Your goal
Run through the records and show each line that includes the string "span".

(Data extracted from a collection)
--------------------
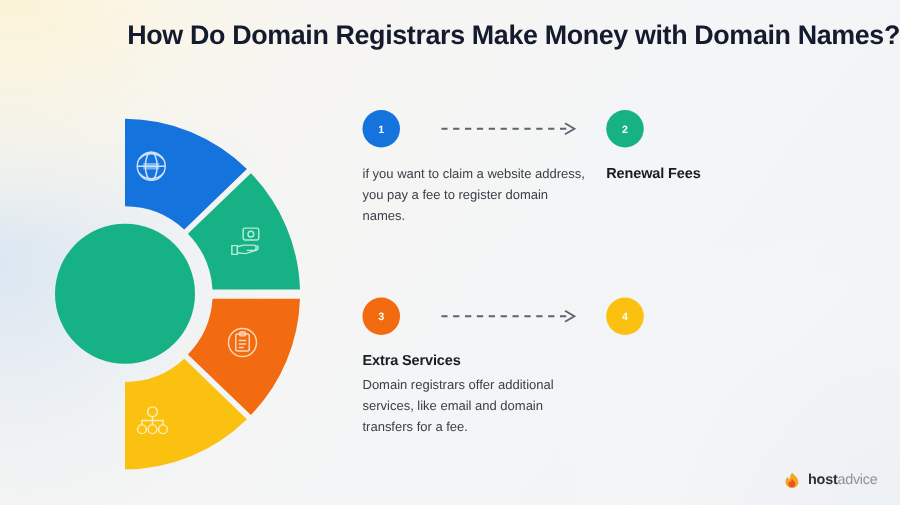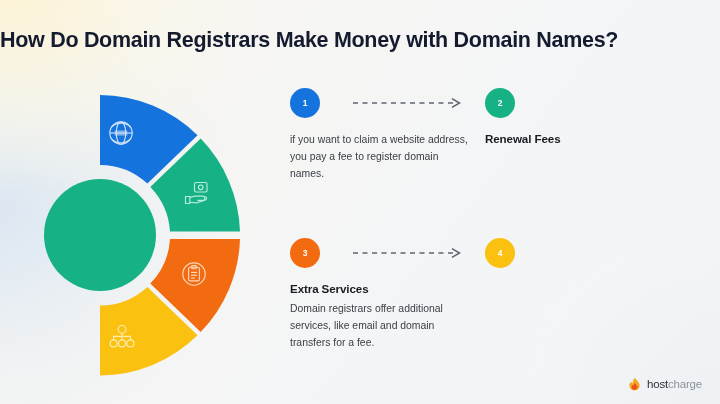--- a/index.html
+++ b/index.html
@@ -23,8 +23,8 @@
   
   .title {
     position:absolute;
-    left:0; right:0; top:28px;
-    text-align:left;
+    left:0; right:0; top:16px;
+    text-align:right;
     font-size:21.5px;
     font-weight:bold;
     letter-spacing:-0.3px;

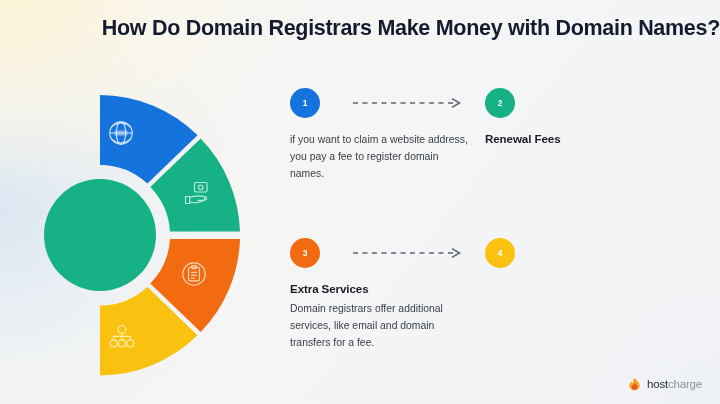--- a/index.html
+++ b/index.html
@@ -103,7 +103,7 @@
     letter-spacing:-0.2px;
     line-height:1;
   }
-  .logo-host { font-weight:normal; color:#2b2f36; }
+  .logo-host { font-weight:bold; color:#2b2f36; }
   .logo-advice { font-weight:normal; color:#8d939c; }
 </style>
 </head>

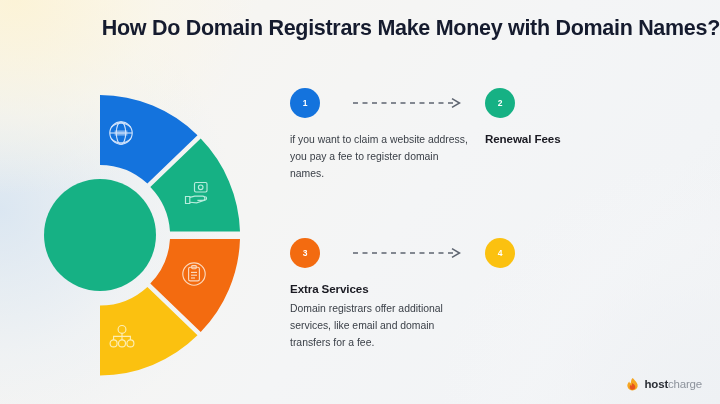--- a/index.html
+++ b/index.html
@@ -240,7 +240,7 @@
                C 8.3 6.9 7.9 6.4 7.6 5.9 Z" fill="#e8541f"></path>
     </svg>
     <span class="logo-text">
-      <span class="logo-host">host</span><span class="logo-advice">charge</span>
+      <span class="logo-host">host</span><span class="logo-advice">advice</span>
     </span>
   </div>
--------------------
Result of the exercise
     <span class="logo-text">
-      <span class="logo-host">host</span><span class="logo-advice">charge</span>
+      <span class="logo-host">host</span><span class="logo-advice">advice</span>
     </span>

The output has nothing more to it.